■ EXERCISE BRIEF: For the records below, report how many lines include the word "start". Only the number should appear.

■ PROVIDED RECORDS:
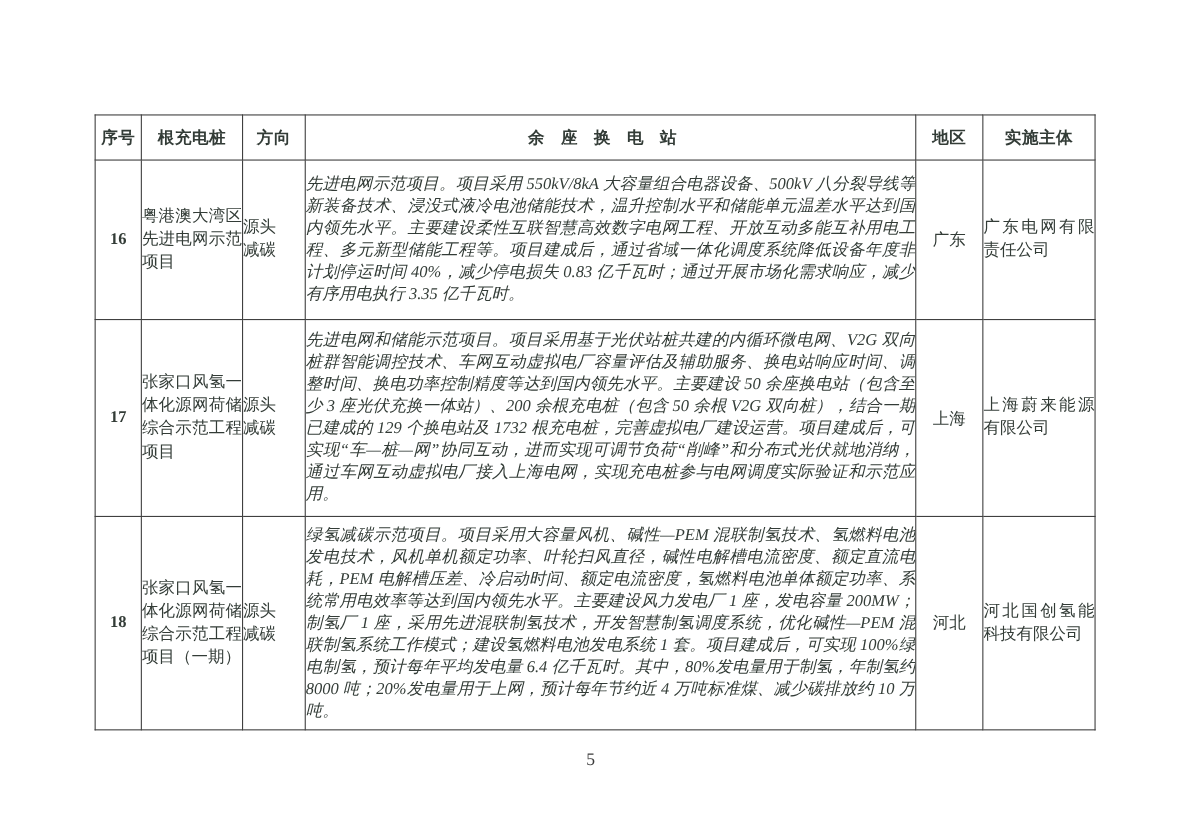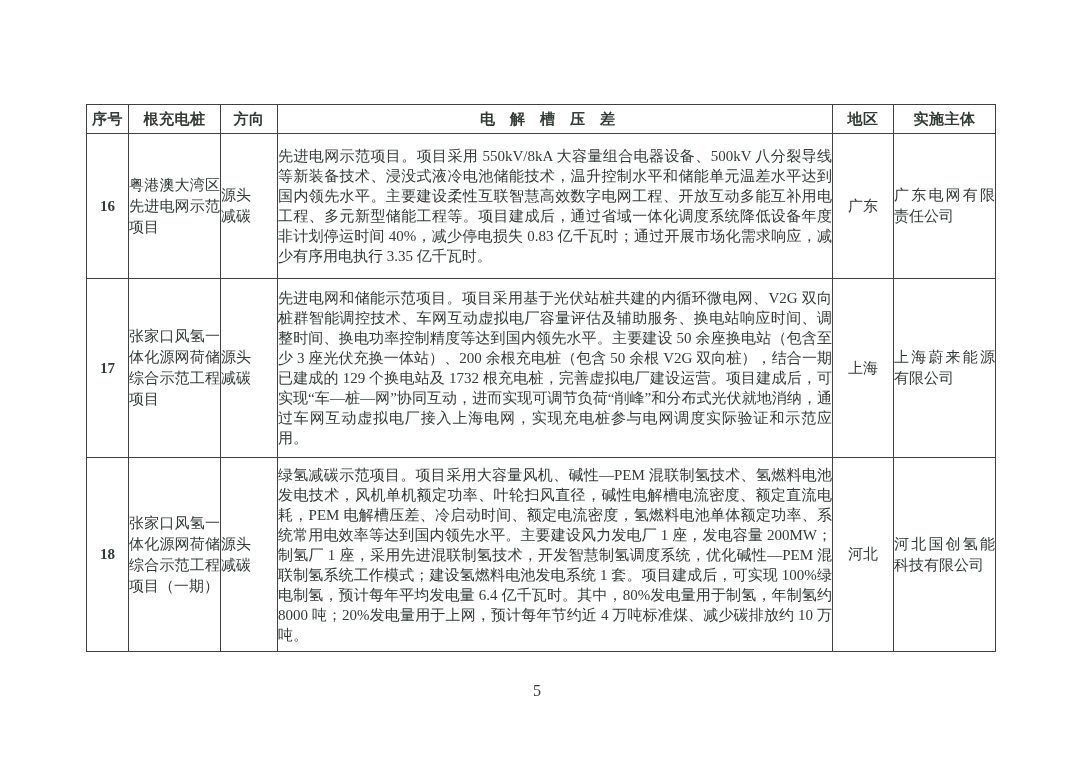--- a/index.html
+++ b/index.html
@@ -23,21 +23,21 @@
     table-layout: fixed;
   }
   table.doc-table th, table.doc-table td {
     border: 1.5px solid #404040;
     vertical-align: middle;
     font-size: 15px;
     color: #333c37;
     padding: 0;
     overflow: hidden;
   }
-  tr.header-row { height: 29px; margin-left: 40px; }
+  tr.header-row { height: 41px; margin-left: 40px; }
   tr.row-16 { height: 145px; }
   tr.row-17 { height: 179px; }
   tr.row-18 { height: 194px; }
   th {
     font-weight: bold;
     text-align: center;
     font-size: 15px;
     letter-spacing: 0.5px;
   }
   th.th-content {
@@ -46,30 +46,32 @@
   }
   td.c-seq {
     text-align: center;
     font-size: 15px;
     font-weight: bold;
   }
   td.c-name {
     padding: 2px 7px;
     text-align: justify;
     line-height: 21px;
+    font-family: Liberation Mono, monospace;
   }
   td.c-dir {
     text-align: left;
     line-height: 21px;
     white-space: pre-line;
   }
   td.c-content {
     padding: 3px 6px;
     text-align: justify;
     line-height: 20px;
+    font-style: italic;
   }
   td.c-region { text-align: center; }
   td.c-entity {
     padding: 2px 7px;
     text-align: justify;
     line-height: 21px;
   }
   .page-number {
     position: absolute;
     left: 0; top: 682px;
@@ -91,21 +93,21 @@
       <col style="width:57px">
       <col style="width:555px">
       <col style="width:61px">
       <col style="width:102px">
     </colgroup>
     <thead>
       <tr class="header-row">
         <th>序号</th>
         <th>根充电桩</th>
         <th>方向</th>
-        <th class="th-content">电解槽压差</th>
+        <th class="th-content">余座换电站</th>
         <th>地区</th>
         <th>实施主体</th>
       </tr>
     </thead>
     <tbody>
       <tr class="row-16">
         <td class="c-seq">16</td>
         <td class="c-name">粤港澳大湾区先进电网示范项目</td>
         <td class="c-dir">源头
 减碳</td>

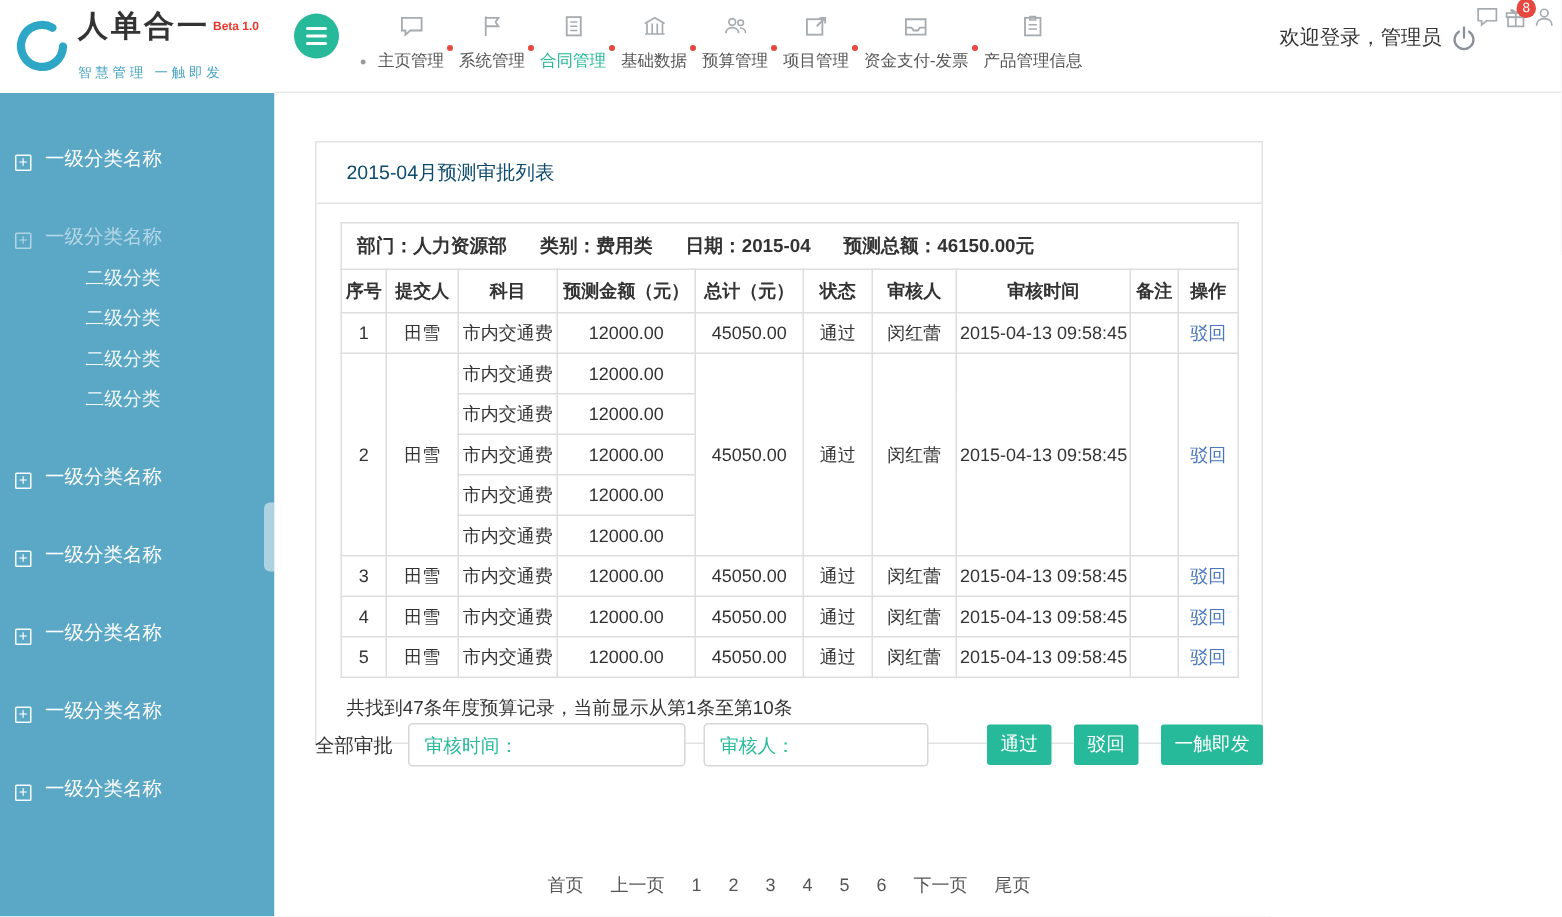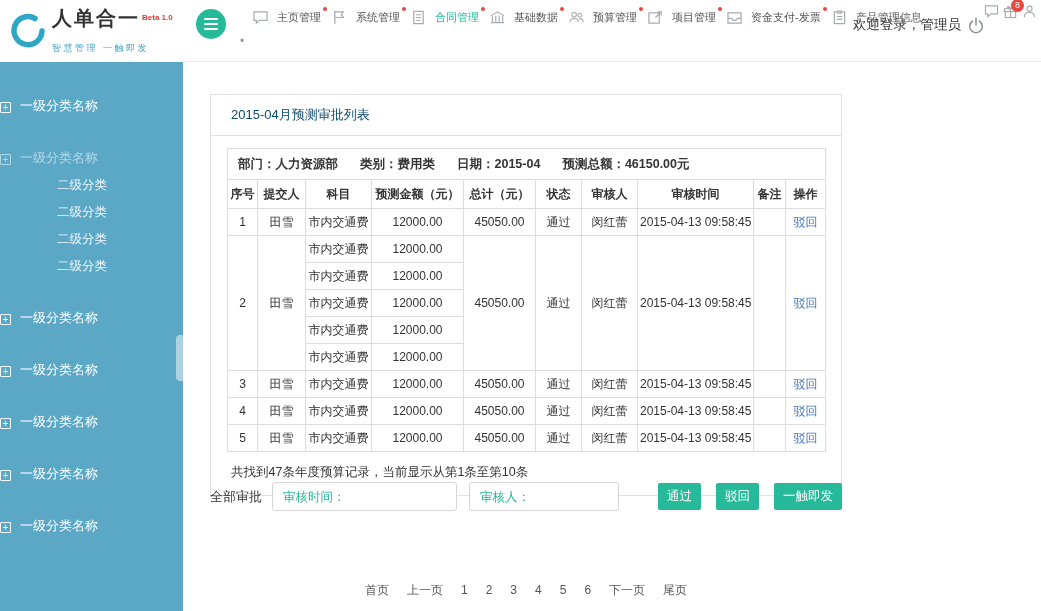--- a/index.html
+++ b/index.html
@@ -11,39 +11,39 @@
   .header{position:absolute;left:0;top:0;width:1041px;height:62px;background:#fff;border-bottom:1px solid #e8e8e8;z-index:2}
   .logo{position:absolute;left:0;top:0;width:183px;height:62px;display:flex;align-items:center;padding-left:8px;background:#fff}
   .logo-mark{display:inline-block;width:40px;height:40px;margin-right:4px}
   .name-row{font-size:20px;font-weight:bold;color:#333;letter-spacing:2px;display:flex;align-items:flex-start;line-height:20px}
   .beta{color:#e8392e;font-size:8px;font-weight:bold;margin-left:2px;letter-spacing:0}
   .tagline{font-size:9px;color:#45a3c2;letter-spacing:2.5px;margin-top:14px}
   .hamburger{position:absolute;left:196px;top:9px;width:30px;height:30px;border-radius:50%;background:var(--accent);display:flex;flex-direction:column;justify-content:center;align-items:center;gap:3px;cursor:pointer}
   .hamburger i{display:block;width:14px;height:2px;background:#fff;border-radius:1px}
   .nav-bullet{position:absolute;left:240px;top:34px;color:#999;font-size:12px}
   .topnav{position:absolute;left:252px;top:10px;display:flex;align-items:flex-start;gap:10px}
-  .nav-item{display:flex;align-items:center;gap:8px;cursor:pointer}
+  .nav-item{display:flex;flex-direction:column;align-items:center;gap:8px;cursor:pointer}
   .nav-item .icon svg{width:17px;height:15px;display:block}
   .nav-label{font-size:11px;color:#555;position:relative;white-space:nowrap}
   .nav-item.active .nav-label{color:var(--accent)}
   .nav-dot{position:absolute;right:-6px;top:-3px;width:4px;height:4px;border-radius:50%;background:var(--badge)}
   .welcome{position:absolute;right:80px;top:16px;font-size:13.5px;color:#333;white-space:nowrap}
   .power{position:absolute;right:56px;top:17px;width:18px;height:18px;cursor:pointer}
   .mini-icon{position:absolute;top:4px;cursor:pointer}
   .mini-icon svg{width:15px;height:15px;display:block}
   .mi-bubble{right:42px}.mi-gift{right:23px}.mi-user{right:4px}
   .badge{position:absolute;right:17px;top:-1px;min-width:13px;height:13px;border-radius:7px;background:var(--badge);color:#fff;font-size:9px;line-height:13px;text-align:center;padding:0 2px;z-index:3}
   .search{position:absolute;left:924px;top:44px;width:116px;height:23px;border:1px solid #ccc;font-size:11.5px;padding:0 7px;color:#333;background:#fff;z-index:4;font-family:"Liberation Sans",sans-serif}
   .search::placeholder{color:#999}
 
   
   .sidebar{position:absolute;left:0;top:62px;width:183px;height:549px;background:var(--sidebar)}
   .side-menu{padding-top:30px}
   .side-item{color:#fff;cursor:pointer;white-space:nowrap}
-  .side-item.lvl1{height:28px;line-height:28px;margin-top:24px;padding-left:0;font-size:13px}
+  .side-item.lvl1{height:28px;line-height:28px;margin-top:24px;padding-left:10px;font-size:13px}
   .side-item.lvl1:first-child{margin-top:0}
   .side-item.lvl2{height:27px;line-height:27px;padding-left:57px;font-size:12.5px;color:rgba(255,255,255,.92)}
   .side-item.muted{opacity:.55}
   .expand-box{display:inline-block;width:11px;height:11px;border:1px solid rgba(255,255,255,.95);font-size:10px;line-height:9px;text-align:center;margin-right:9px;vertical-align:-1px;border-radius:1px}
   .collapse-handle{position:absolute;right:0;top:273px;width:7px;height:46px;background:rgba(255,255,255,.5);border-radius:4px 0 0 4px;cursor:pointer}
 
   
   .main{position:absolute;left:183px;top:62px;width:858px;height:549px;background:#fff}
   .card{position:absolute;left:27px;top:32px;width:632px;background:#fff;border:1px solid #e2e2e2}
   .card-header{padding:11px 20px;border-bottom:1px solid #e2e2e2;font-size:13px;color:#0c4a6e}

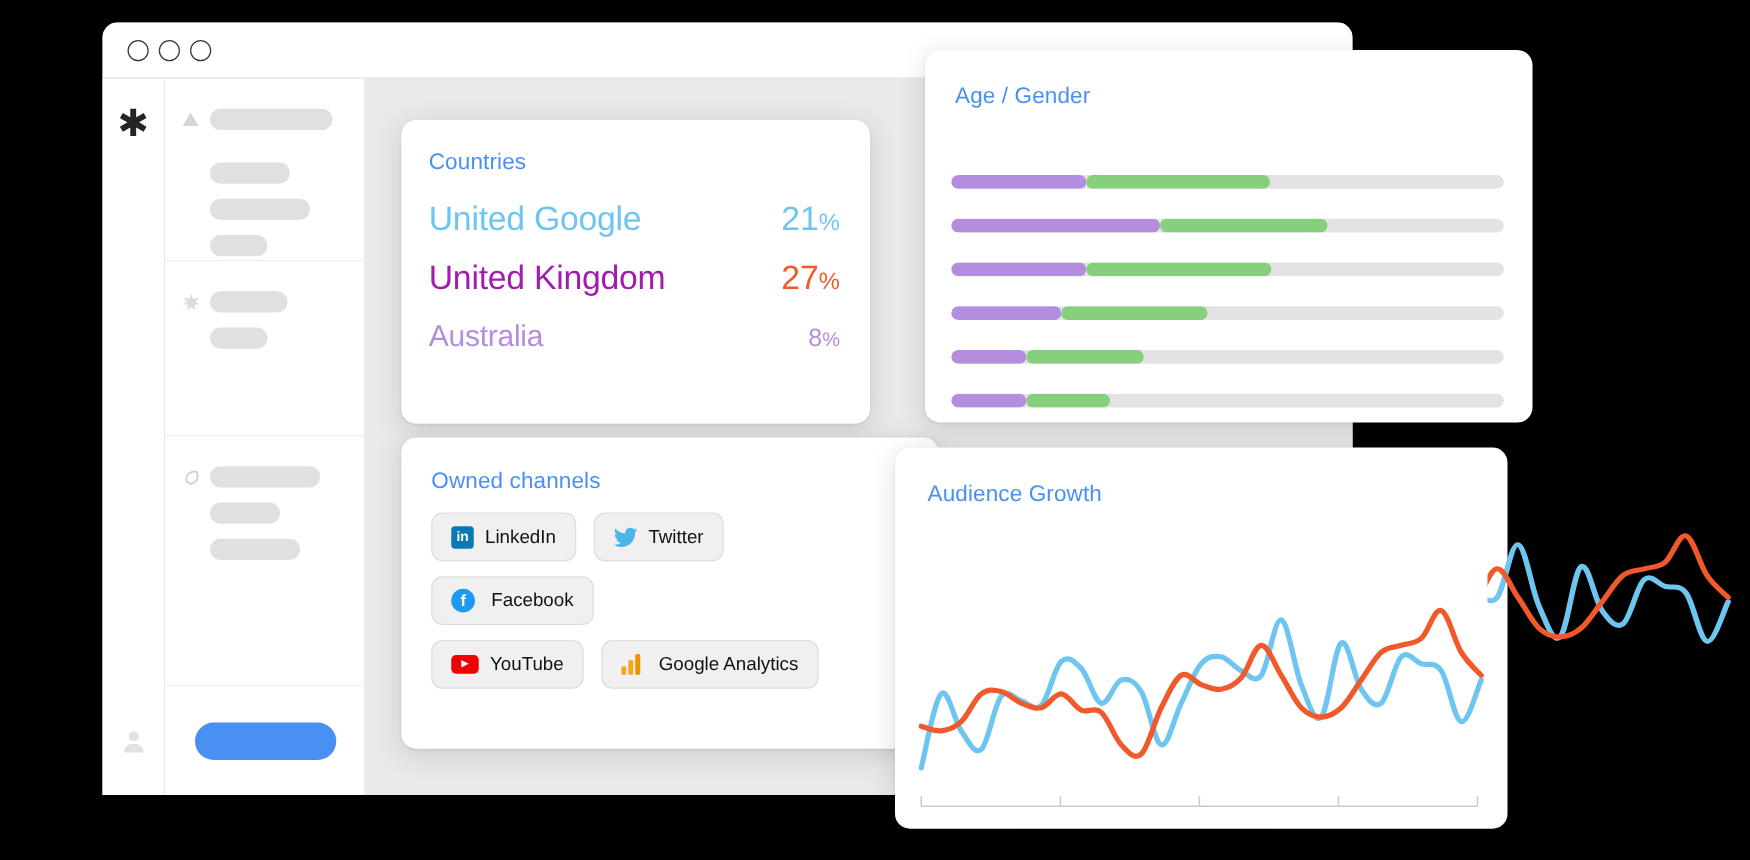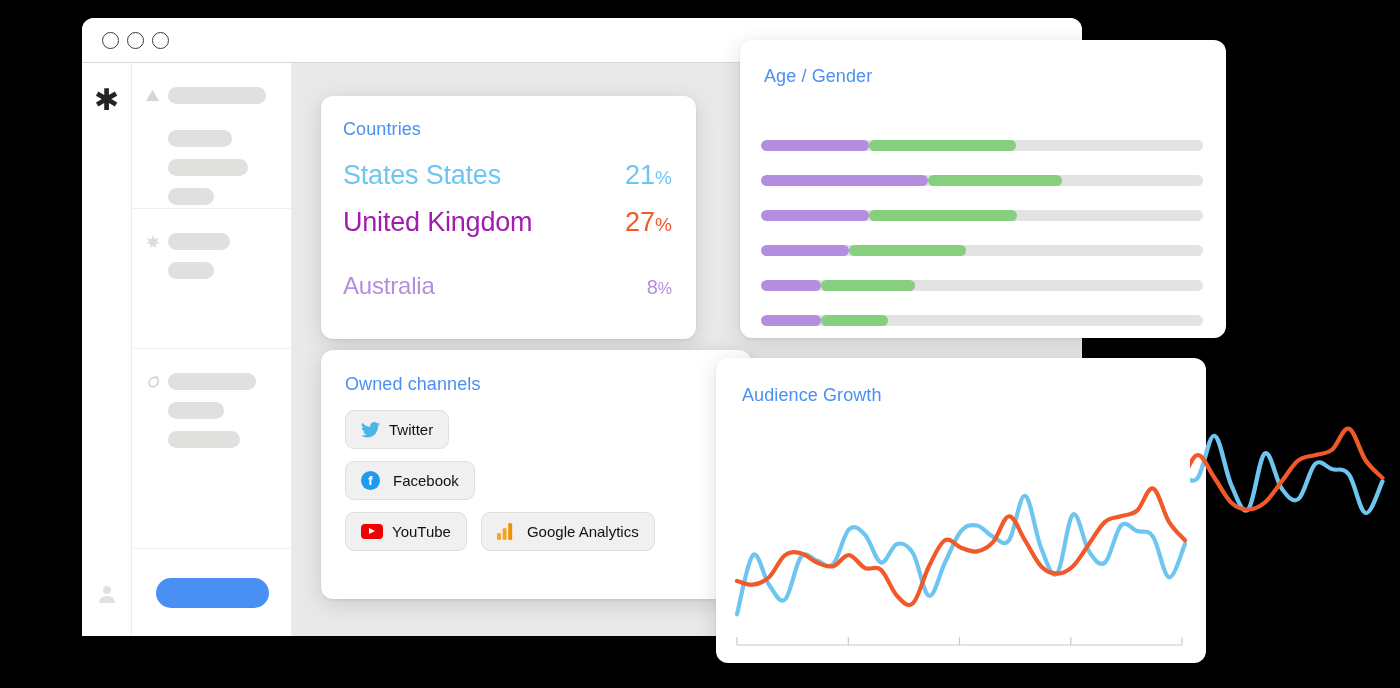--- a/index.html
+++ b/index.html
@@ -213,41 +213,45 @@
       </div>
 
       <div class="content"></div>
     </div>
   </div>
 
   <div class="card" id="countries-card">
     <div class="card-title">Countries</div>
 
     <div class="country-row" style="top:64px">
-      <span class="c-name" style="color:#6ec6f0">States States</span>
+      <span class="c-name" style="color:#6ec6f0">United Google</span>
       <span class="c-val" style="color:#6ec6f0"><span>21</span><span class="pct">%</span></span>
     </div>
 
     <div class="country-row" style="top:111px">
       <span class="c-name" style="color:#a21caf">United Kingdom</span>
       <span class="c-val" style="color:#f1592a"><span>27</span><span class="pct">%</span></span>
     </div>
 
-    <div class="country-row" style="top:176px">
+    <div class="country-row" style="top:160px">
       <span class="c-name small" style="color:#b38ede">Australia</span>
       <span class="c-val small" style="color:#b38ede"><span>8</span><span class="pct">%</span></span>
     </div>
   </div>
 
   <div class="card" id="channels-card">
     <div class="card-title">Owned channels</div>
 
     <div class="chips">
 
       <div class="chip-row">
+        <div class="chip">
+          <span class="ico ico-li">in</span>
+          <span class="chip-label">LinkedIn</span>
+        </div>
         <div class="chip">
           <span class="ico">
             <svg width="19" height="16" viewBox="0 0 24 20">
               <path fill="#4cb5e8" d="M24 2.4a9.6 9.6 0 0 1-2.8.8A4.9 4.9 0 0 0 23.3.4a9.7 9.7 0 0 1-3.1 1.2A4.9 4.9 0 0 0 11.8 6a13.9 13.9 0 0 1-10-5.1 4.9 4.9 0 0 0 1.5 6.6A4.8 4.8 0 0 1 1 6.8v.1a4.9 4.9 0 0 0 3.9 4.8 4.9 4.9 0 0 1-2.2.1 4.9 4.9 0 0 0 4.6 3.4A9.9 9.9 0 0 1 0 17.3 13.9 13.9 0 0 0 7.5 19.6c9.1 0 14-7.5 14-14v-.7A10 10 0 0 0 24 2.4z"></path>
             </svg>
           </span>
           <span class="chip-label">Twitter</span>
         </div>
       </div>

■ TASK ANSWER: 2